§ EXERCISE GOAL
When you output the records, match them exactly and omit any picture they include.

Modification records
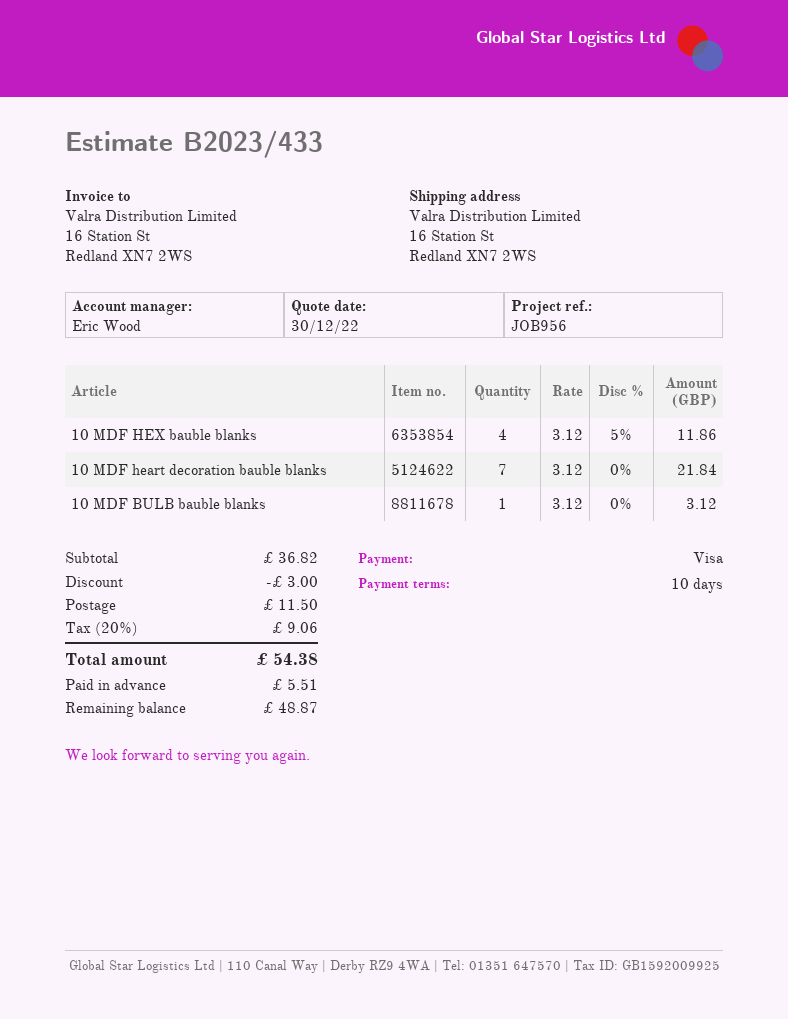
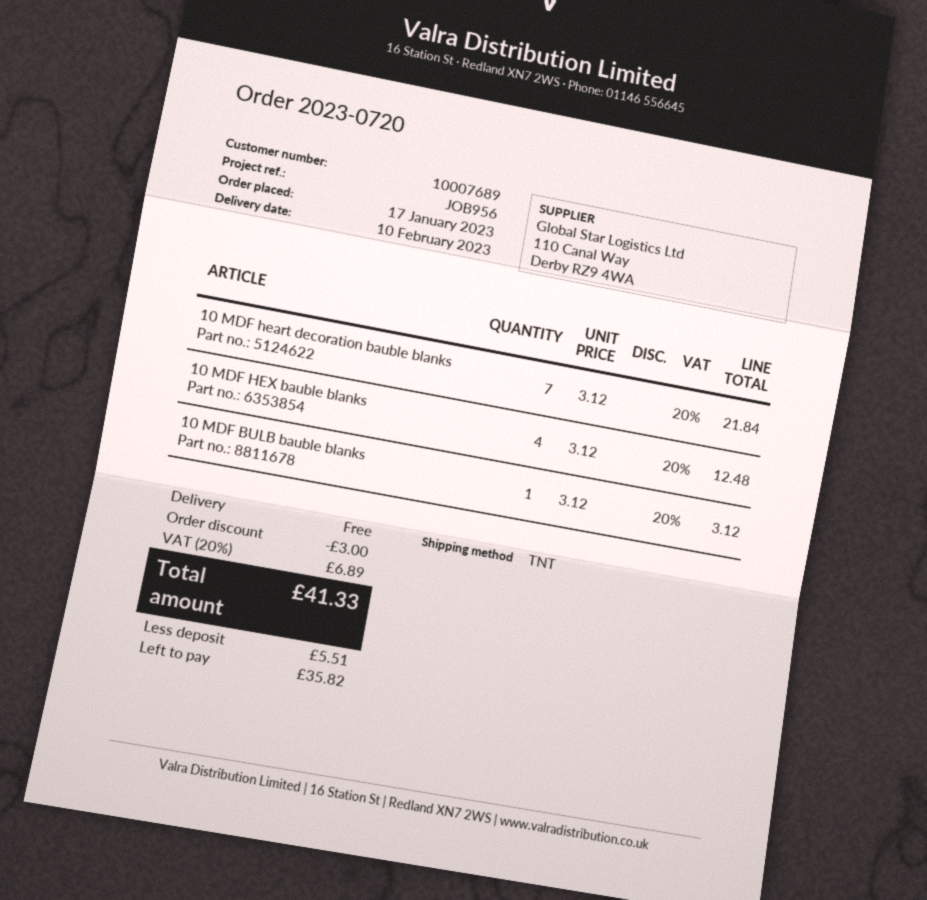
10 MDF HEX bauble blanks: 4 x 3.12 - 5% = 11.86 -> 4 x 3.12 = 12.48
shipping: 11.50 -> 0.00
tax: 20% = 9.06 -> 20% = 6.89
total: 54.38 -> 41.33
balance: 48.87 -> 35.82

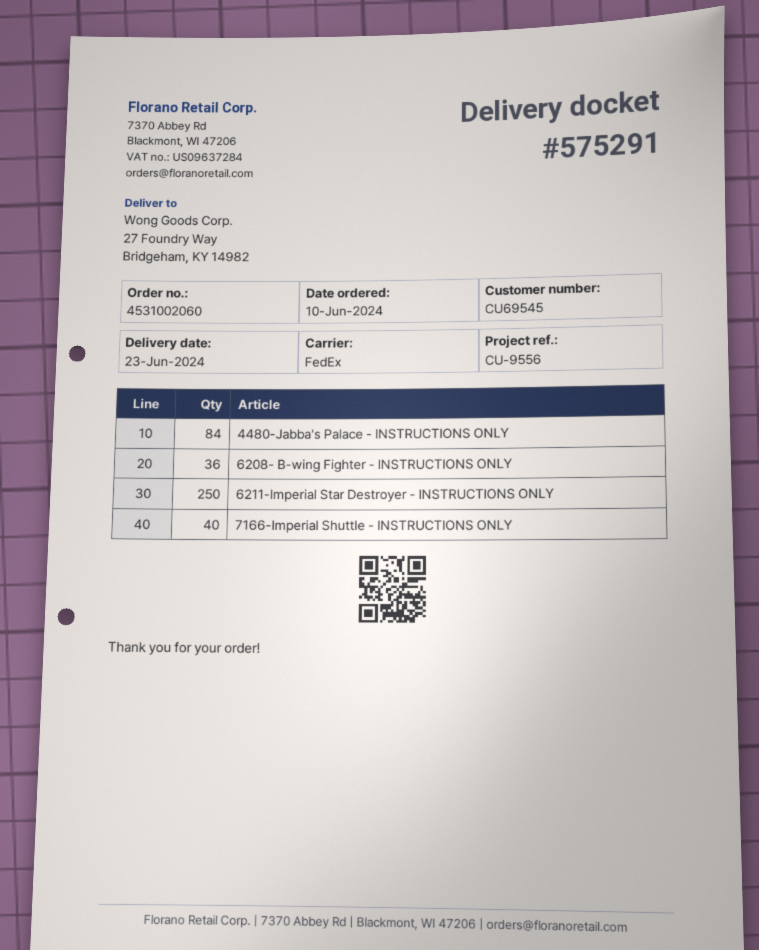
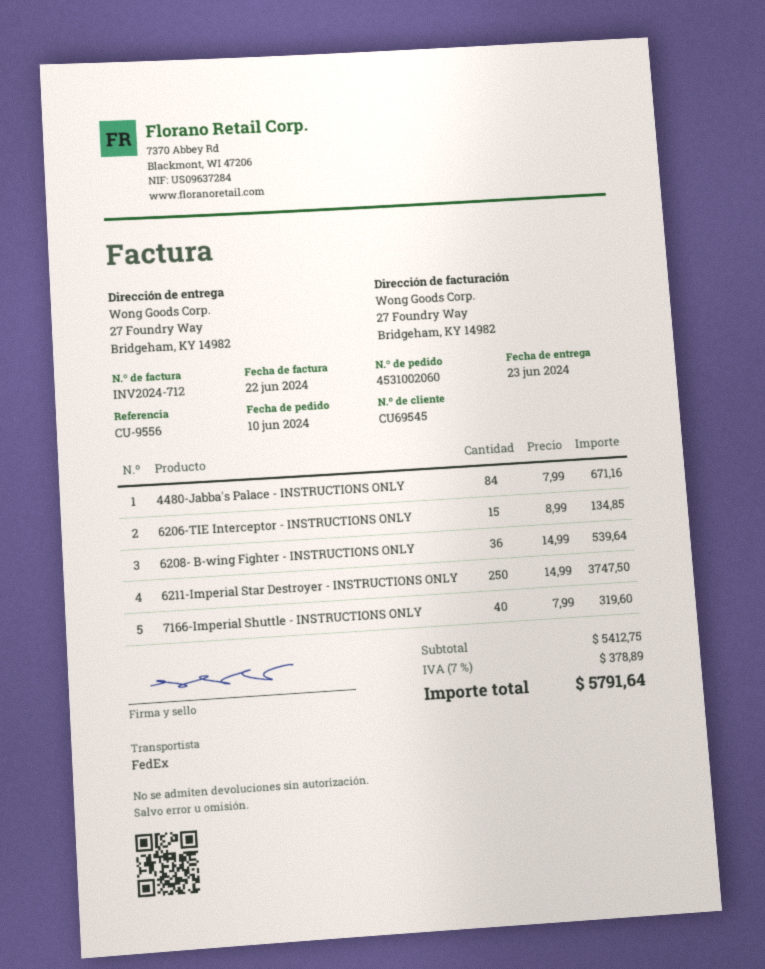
6206-TIE Interceptor - INSTRUCTIONS ONLY: none -> 15

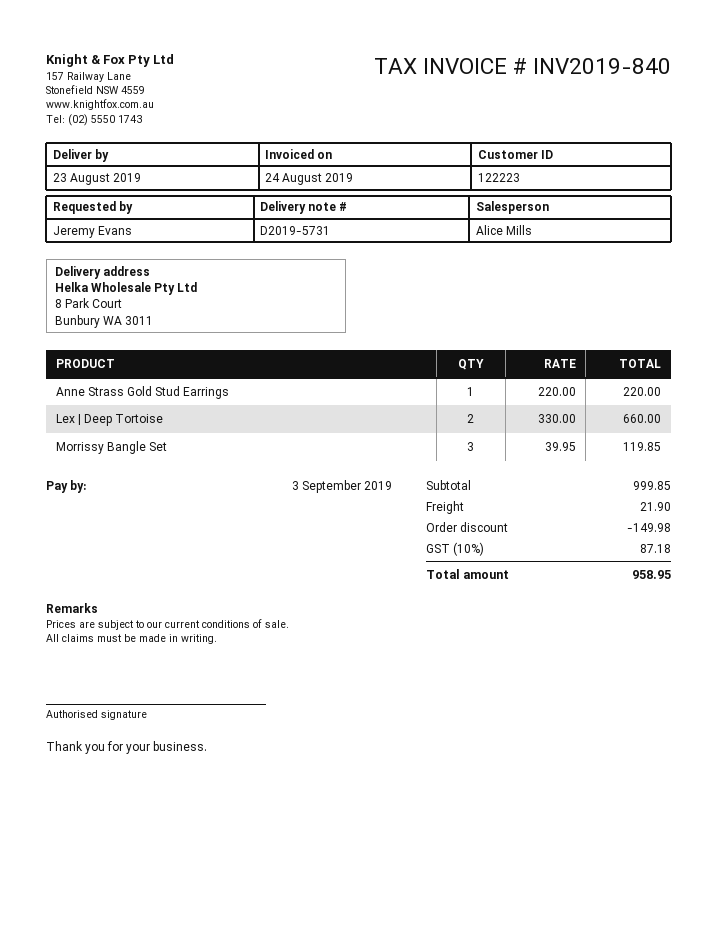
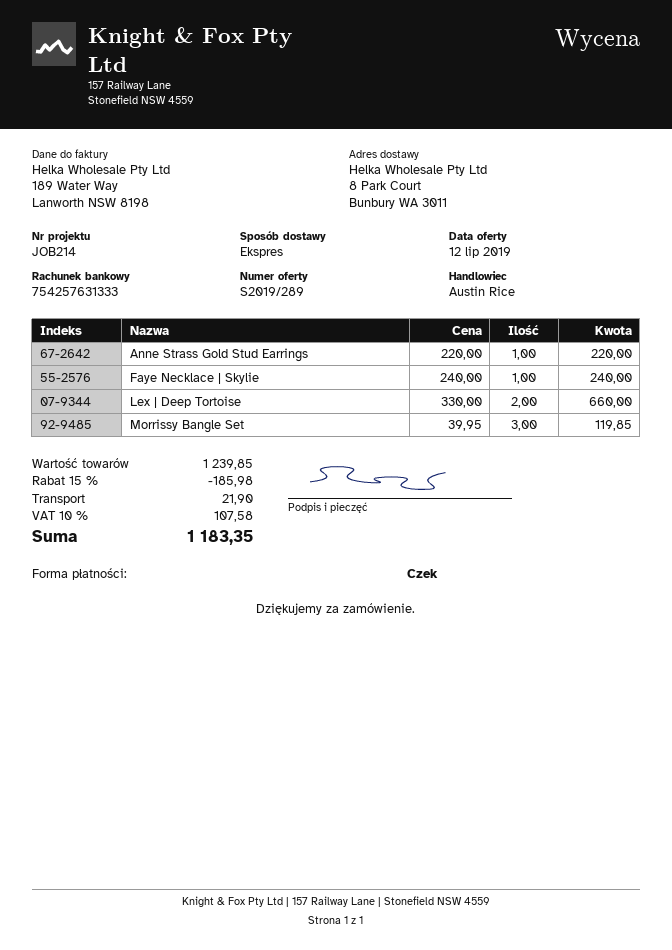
sales rep: Alice Mills -> Austin Rice
Faye Necklace | Skylie: none -> 1 x 240.00 = 240.00
subtotal: 999.85 -> 1239.85
discount: 149.98 -> 185.98
tax: 10% = 87.18 -> 10% = 107.58
total: 958.95 -> 1183.35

§ TASK RESPONSE
10 MDF HEX bauble blanks: 4 x 3.12 - 5% = 11.86 -> 4 x 3.12 = 12.48
shipping: 11.50 -> 0.00
tax: 20% = 9.06 -> 20% = 6.89
total: 54.38 -> 41.33
balance: 48.87 -> 35.82

6206-TIE Interceptor - INSTRUCTIONS ONLY: none -> 15

sales rep: Alice Mills -> Austin Rice
Faye Necklace | Skylie: none -> 1 x 240.00 = 240.00
subtotal: 999.85 -> 1239.85
discount: 149.98 -> 185.98
tax: 10% = 87.18 -> 10% = 107.58
total: 958.95 -> 1183.35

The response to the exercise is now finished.